▸ **Records shown**
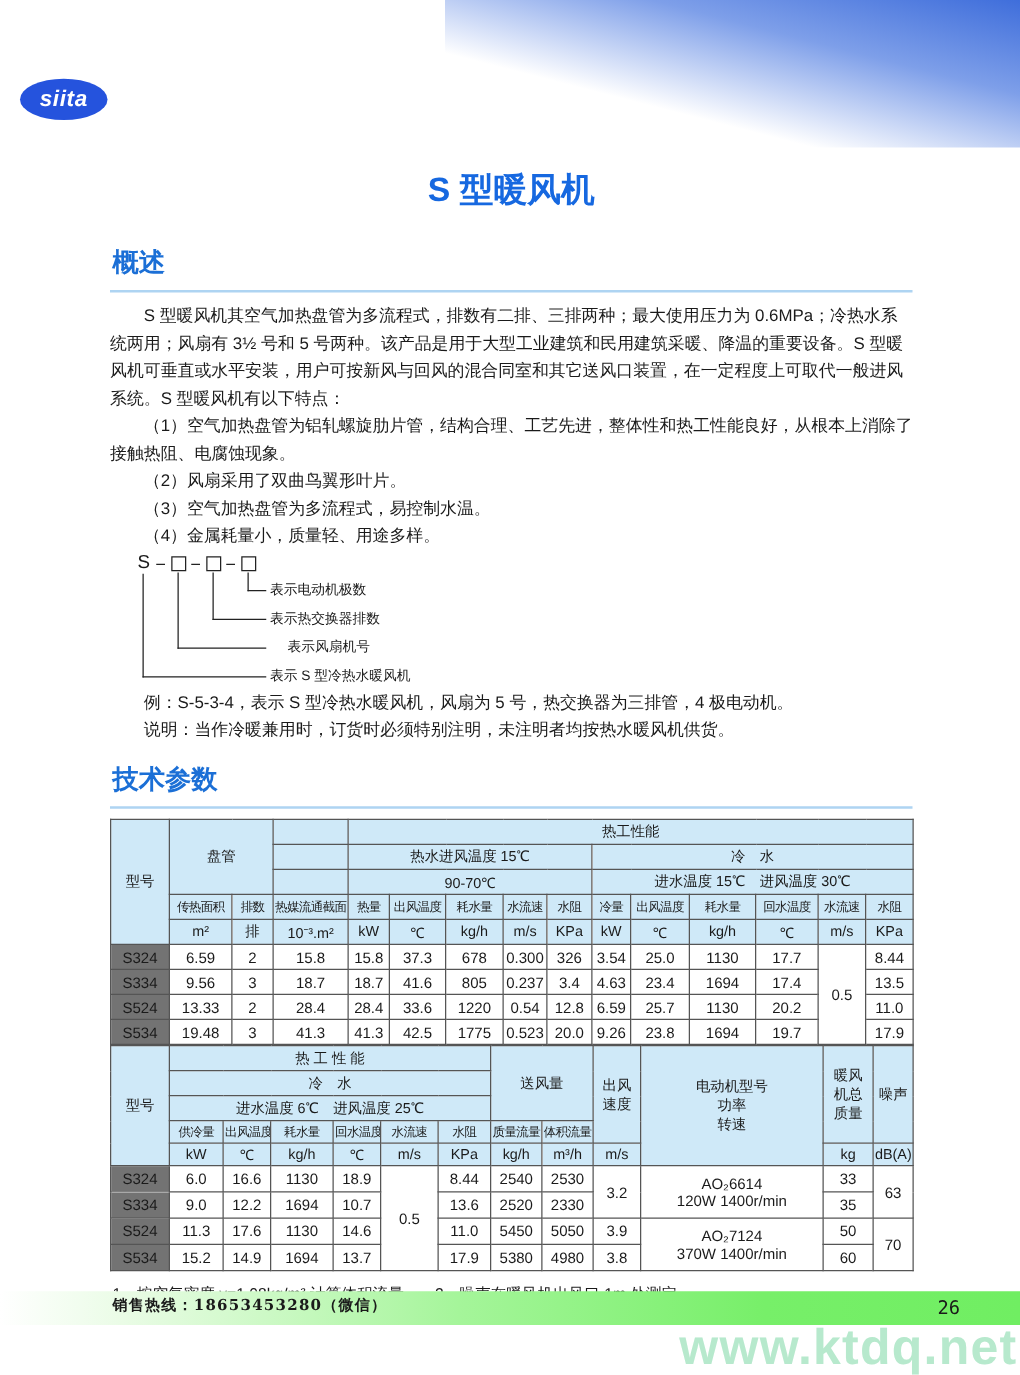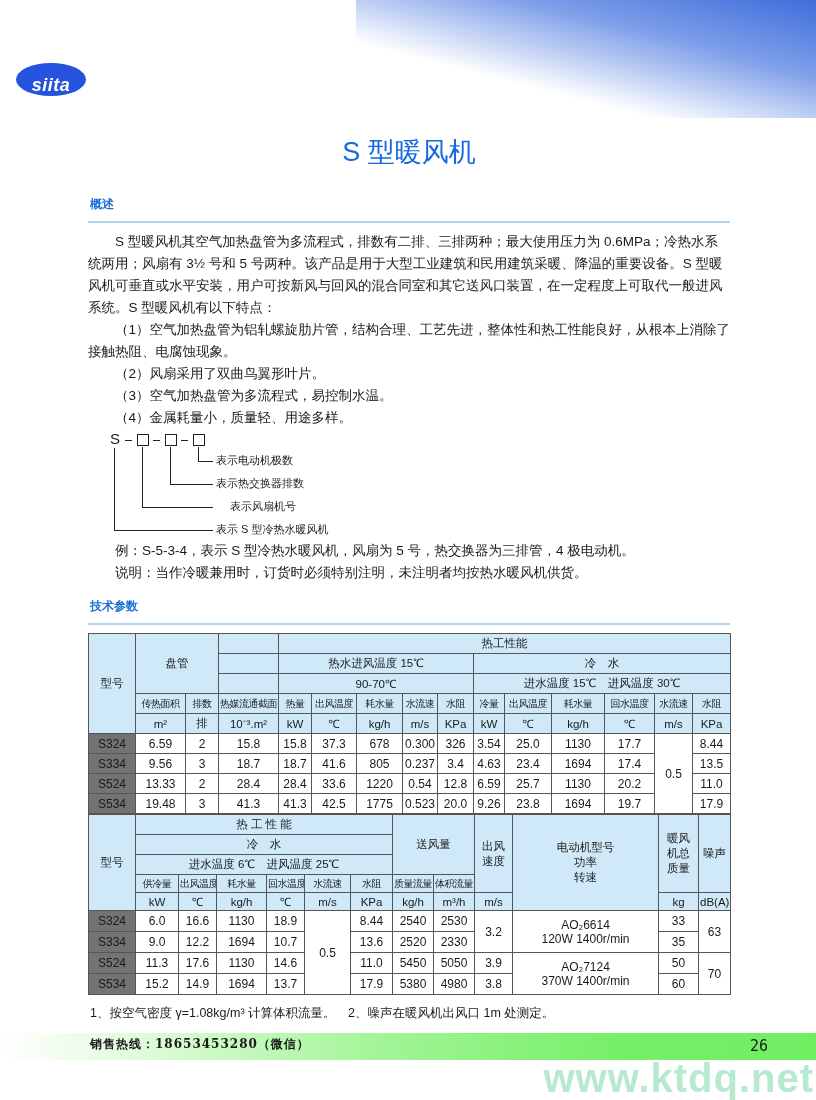"siita" .logo { align-items: flex-end -> center }
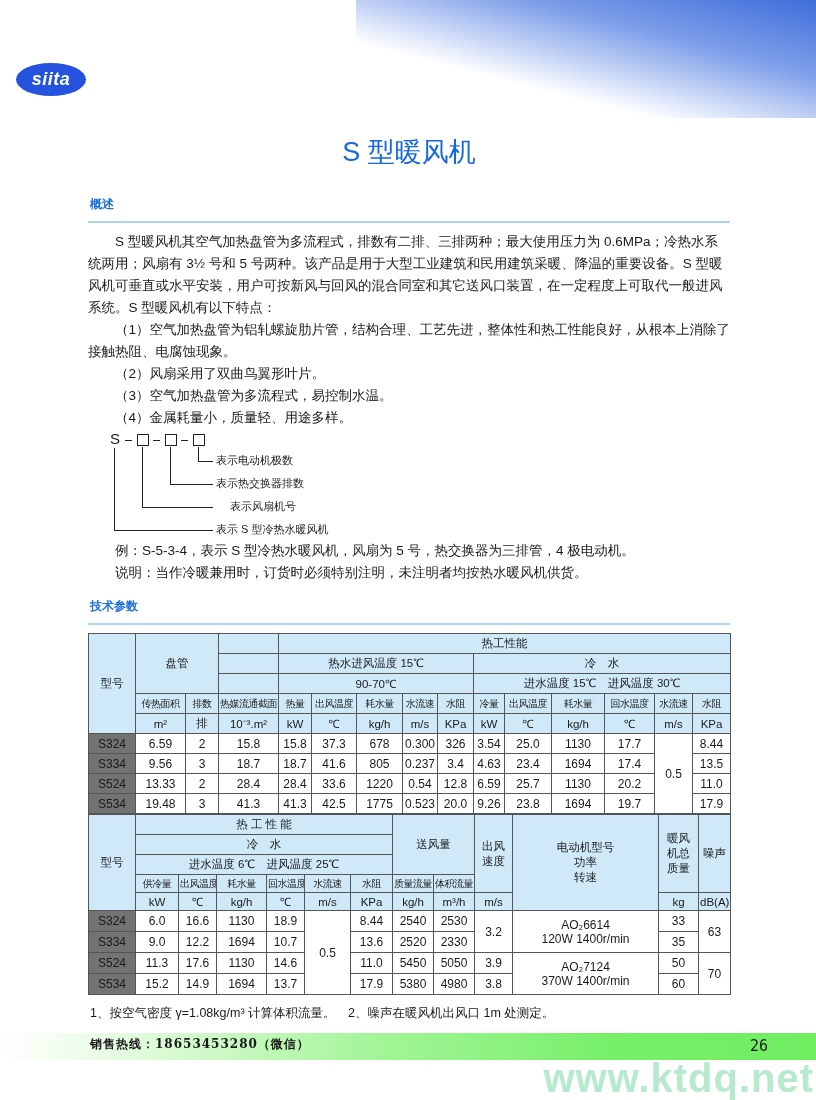"S 型暖风机" .title { font-weight: normal -> bold }
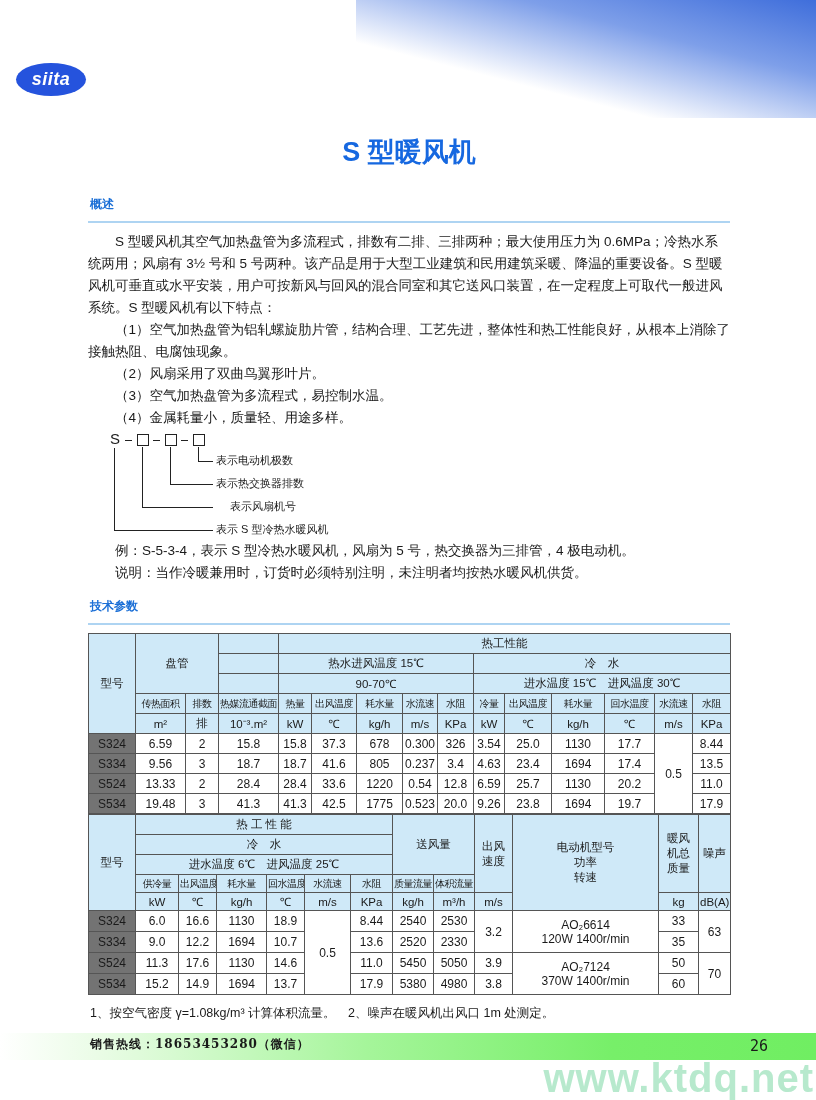"概述" h2.sec { font-size: 12px -> 21px }
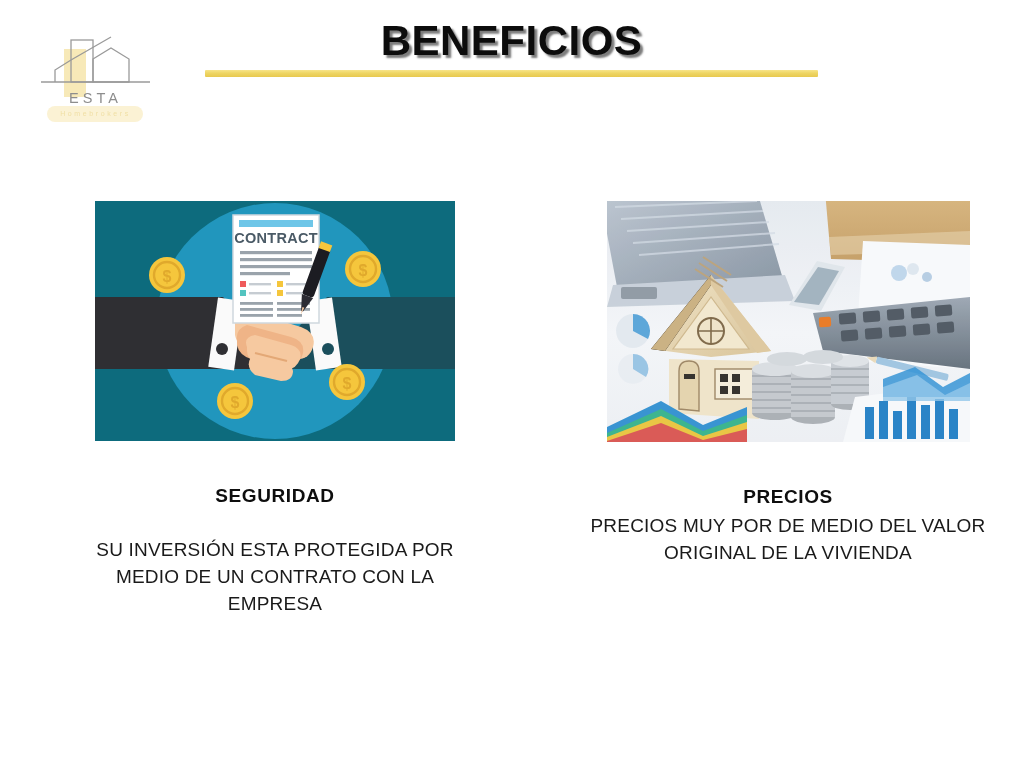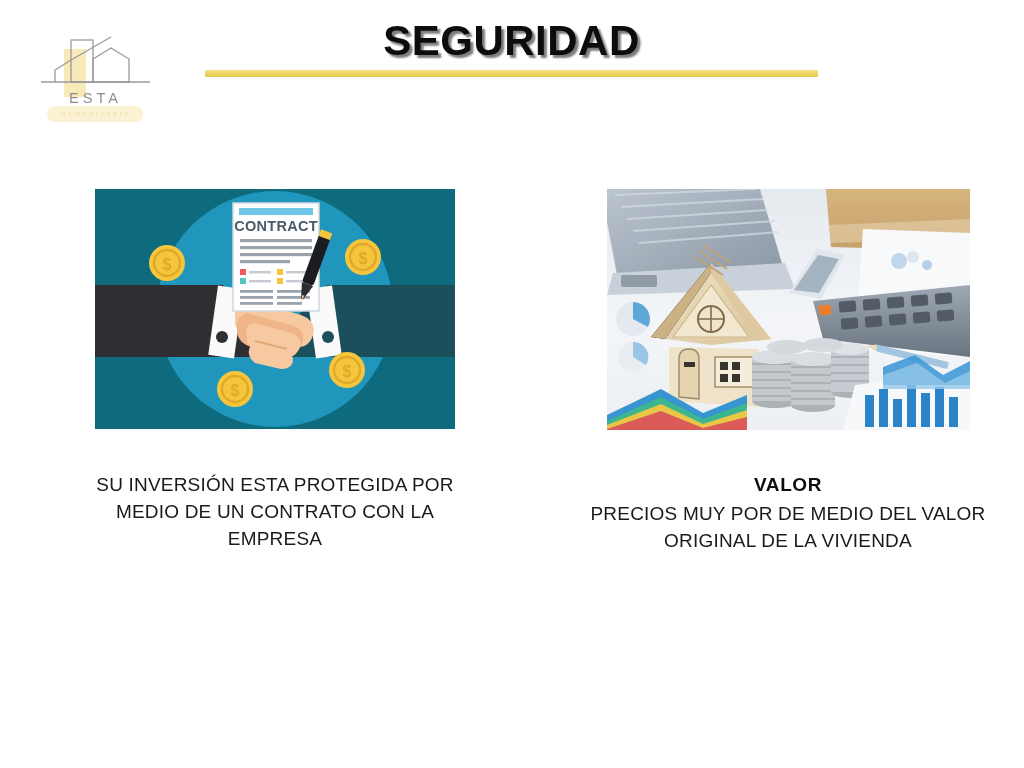"SEGURIDAD" div { text: SEGURIDAD -> BENEFICIOS }
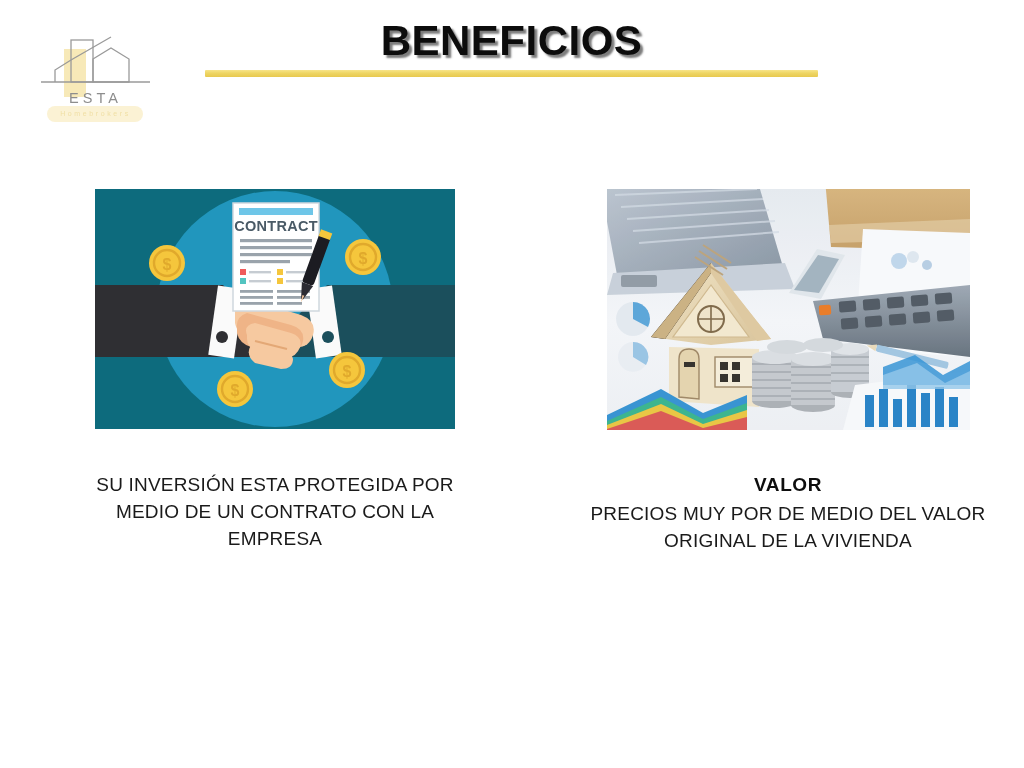"CONTRACT" .media-frame { margin: 0 auto -> 12px auto }
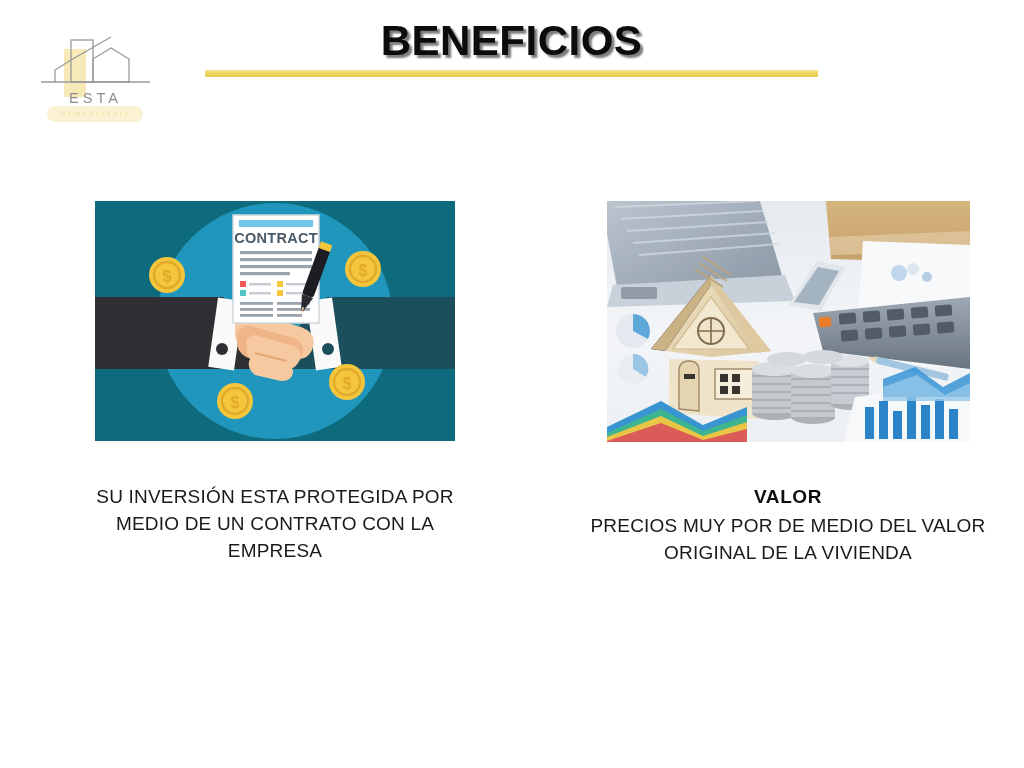"SEGURIDAD" div.caption-head { html: none -> <div>SEGURIDAD</div> }
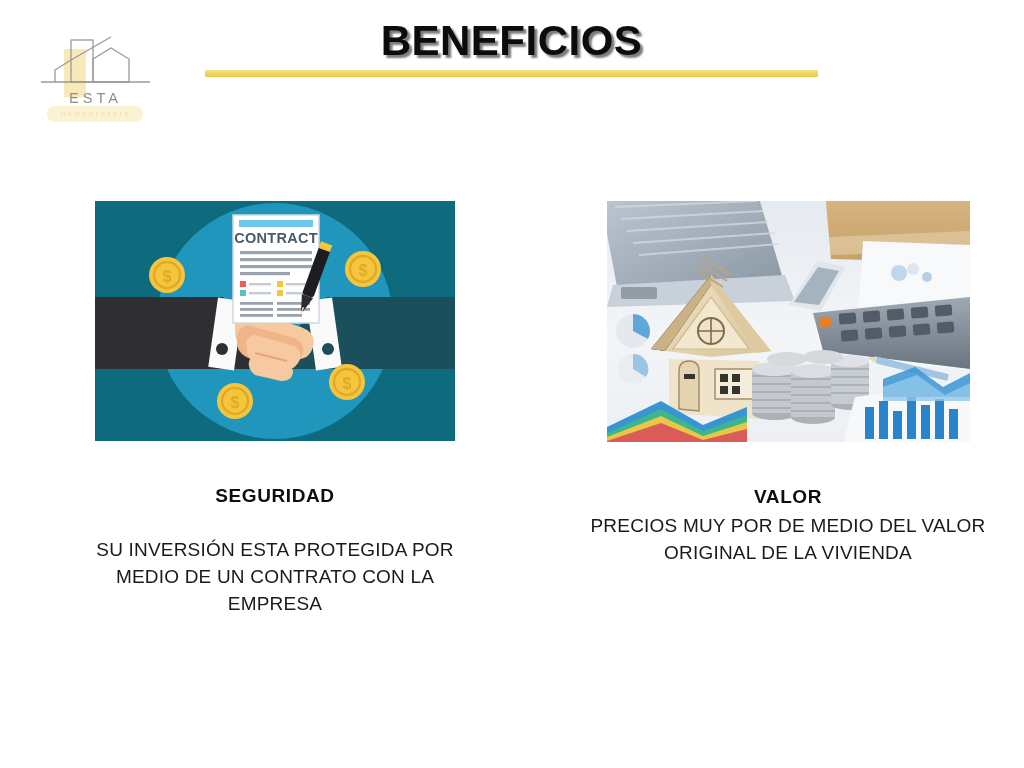"VALOR" div.caption-head { text: VALOR -> PRECIOS }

▸ **What is required**
Drop the images; copy every entry above exactly.

▸ **Output for this exercise**
"siita" .logo { align-items: flex-end -> center }
"S 型暖风机" .title { font-weight: normal -> bold }
"概述" h2.sec { font-size: 12px -> 21px }
"SEGURIDAD" div { text: SEGURIDAD -> BENEFICIOS }
"CONTRACT" .media-frame { margin: 0 auto -> 12px auto }
"SEGURIDAD" div.caption-head { html: none -> <div>SEGURIDAD</div> }
"VALOR" div.caption-head { text: VALOR -> PRECIOS }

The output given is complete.